Henry Hale Rand (1909–1962) was an American heir, business executive and philanthropist. He served as the President of the International Shoe Company, the world's largest manufacturer of shoes, from 1955 to 1962.

==Early life==
Henry Hale Rand was born in 1909 in St. Louis, Missouri. His father, Frank C. Rand, was a businessman who served as the President and later Chairman of the International Shoe Company.
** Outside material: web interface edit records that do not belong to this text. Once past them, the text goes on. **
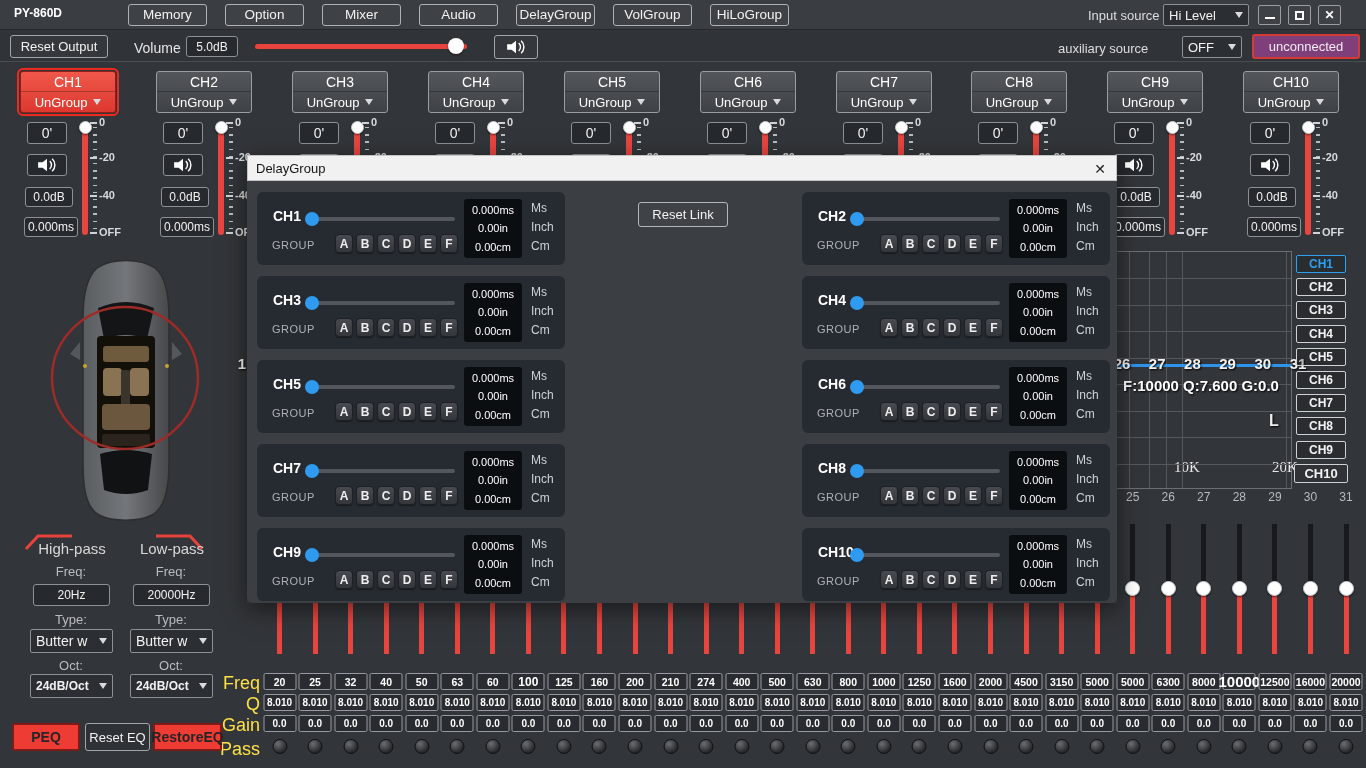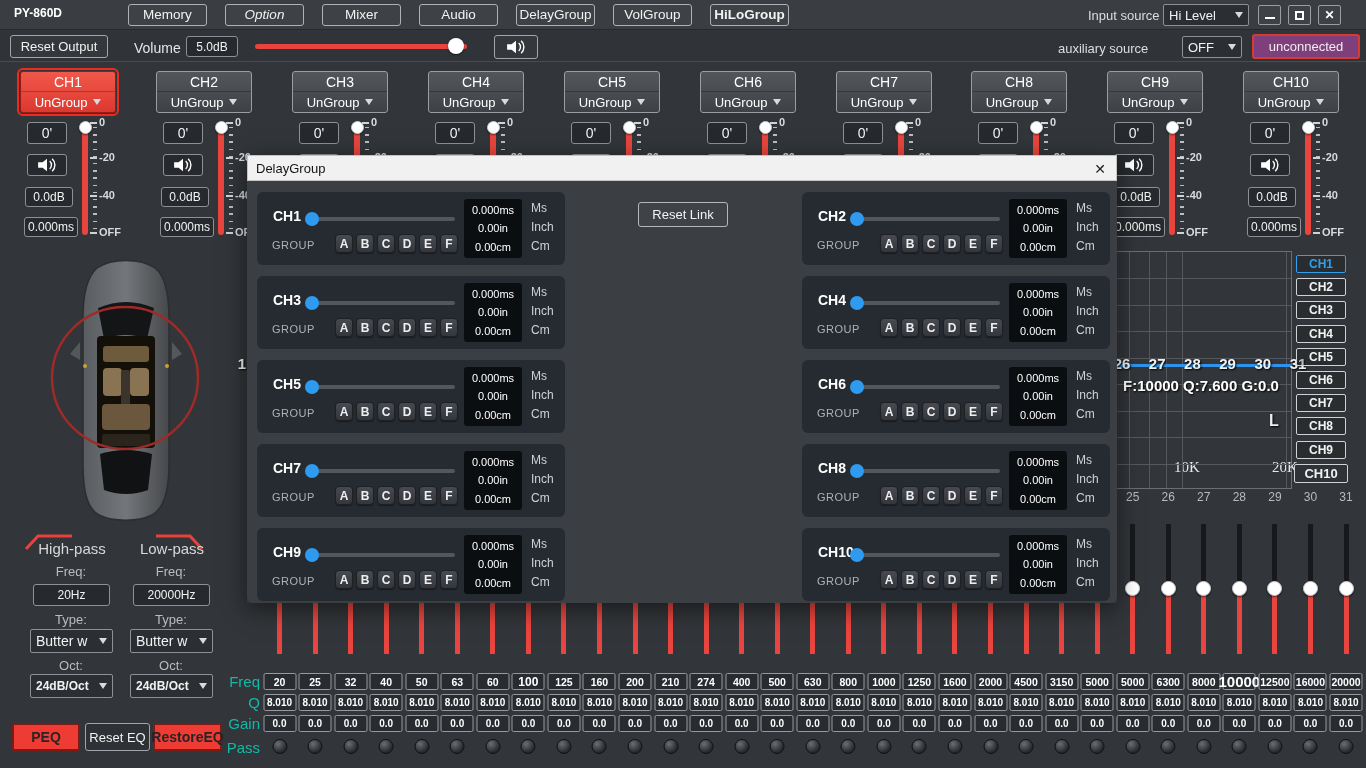--- a/index.html
+++ b/index.html
@@ -104,7 +104,7 @@
     <div id="apptitle">PY-860D</div>
     <div id="menu-row">
         <div class="menu-btn" style="left: 128px; width: 79px; padding: 0px;">Memory</div>
-        <div class="menu-btn" style="left: 225px; width: 79px; padding: 0px; font-style: italic;">Option</div>
+        <div class="menu-btn" style="left: 225px; width: 79px; padding: 0px;">Option</div>
         <div class="menu-btn" style="left: 322px; width: 79px; padding: 0px;">Mixer</div>
         <div class="menu-btn" style="left: 419px; width: 79px; padding: 0px;">Audio</div>
         <div class="menu-btn" style="left: 516px; width: 79px; padding: 0px;">DelayGroup</div>

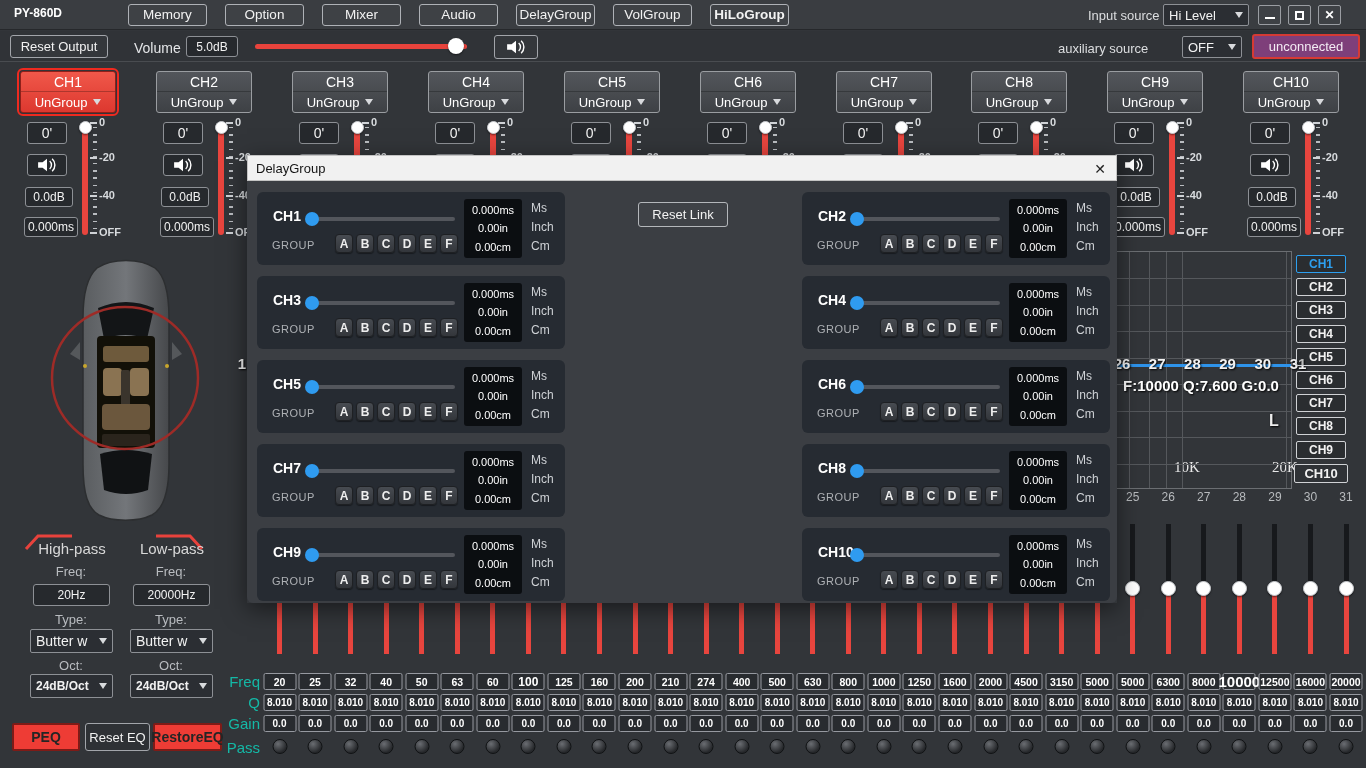--- a/index.html
+++ b/index.html
@@ -109,7 +109,7 @@
         <div class="menu-btn" style="left: 419px; width: 79px; padding: 0px;">Audio</div>
         <div class="menu-btn" style="left: 516px; width: 79px; padding: 0px;">DelayGroup</div>
         <div class="menu-btn" style="left: 613px; width: 79px; padding: 0px;">VolGroup</div>
-        <div class="menu-btn" style="left: 710px; width: 79px; padding: 0px; font-weight: bold;">HiLoGroup</div>
+        <div class="menu-btn" style="left: 710px; width: 79px; padding: 0px;">HiLoGroup</div>
       </div>
     <div class="srclabel" style="left:1088px;top:8px;">Input source</div>
     <div class="dropdown" style="left:1163px;top:4px;width:86px;height:22px;">

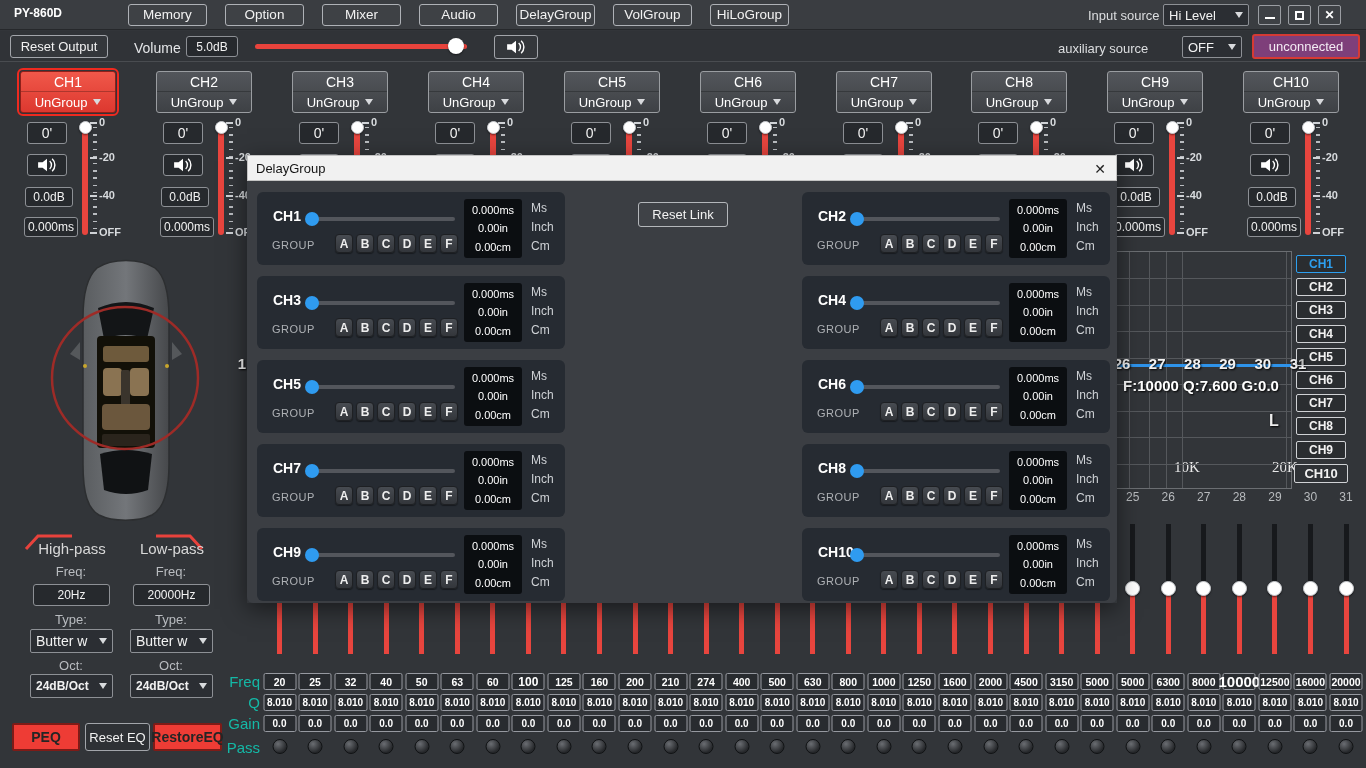--- a/index.html
+++ b/index.html
@@ -61,7 +61,7 @@
   .eq-track-top{position:absolute;width:5px;background:#17191c;}
   .eq-track-bot{position:absolute;width:5px;background:#e8453e;}
   .eq-thumb{position:absolute;width:15px;height:15px;background:#fff;border-radius:50%;border:1px solid #c9ccd0;box-shadow:0 1px 2px rgba(0,0,0,.6);}
-  .row-lbl{position:absolute;left:210px;width:50px;text-align:right;font-size:15px;color:#14b8a6;}
+  .row-lbl{position:absolute;left:210px;width:50px;text-align:right;font-size:18px;color:#fde047;}
   .tbox{position:absolute;width:33px;height:17px;background:#282b2f;border:1px solid #9699a0;border-radius:2px;color:#fff;
     font-size:10px;font-weight:bold;display:flex;align-items:center;justify-content:center;transform:translateX(-50%);}
   .led{position:absolute;width:15px;height:15px;border-radius:50%;background:radial-gradient(circle at 35% 30%,#6a6d72,#26282b 70%);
His mother was Nettie Hale, the daughter of British-born Texas rancher, publisher and composer Philip Henry Hale.

Rand graduated from Vanderbilt University in Nashville, Tennessee, where he received a bachelor's degree in Economics.

==Business career==
Rand started his career at the International Shoe Company (which became Furniture Brands International) in 1929. He joined its board of directors in 1945. From 1948 to 1955, he served as its Vice President.
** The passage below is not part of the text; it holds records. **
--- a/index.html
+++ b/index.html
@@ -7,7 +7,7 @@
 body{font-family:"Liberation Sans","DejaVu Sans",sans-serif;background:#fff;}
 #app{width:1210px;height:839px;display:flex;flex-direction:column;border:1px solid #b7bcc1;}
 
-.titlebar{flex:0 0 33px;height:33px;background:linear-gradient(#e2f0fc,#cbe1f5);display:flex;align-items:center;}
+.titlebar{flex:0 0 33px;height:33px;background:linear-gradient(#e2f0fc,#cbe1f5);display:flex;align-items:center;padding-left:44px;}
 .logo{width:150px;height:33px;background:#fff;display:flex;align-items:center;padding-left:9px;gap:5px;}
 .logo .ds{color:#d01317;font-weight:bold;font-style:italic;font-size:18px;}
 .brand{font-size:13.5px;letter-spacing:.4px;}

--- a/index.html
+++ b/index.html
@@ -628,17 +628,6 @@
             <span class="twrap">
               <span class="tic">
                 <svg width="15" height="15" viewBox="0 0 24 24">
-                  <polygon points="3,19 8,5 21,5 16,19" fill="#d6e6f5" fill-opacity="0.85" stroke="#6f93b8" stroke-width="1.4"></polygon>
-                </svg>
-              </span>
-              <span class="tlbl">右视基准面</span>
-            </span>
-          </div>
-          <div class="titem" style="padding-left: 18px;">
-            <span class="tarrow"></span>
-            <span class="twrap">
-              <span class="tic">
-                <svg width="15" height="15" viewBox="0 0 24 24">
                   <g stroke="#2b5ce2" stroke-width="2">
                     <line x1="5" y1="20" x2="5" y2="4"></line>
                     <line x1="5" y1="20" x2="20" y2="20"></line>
Upon the death of his brother, Edgar E. Rand, who had served as President from 1950 to 1955, Rand served as President until 1962. Under his leadership, the company was the world's largest shoe manufacturer.

==Philanthropy==
Rand was elected as the President of the Webb School in 1950. Additionally, he served on the Board of Trustees of his alma mater, Vanderbilt University.

==Personal life==
Rand married Dorothy Bolin. They resided in St. Louis, Missouri. They had a son, Frank C. Rand, III, and a daughter, married to Surrealist painter and sculptor Ernest Trova.

==Death and legacy==
Rand died on January 18, 1962, in St. Louis, Missouri. He was fifty-three years old. His funeral took place at the University Methodist Church in University City, Missouri, and he was buried at Bellefontaine Cemetery in St. Louis. His will included a US$5,000 donation to Vanderbilt University.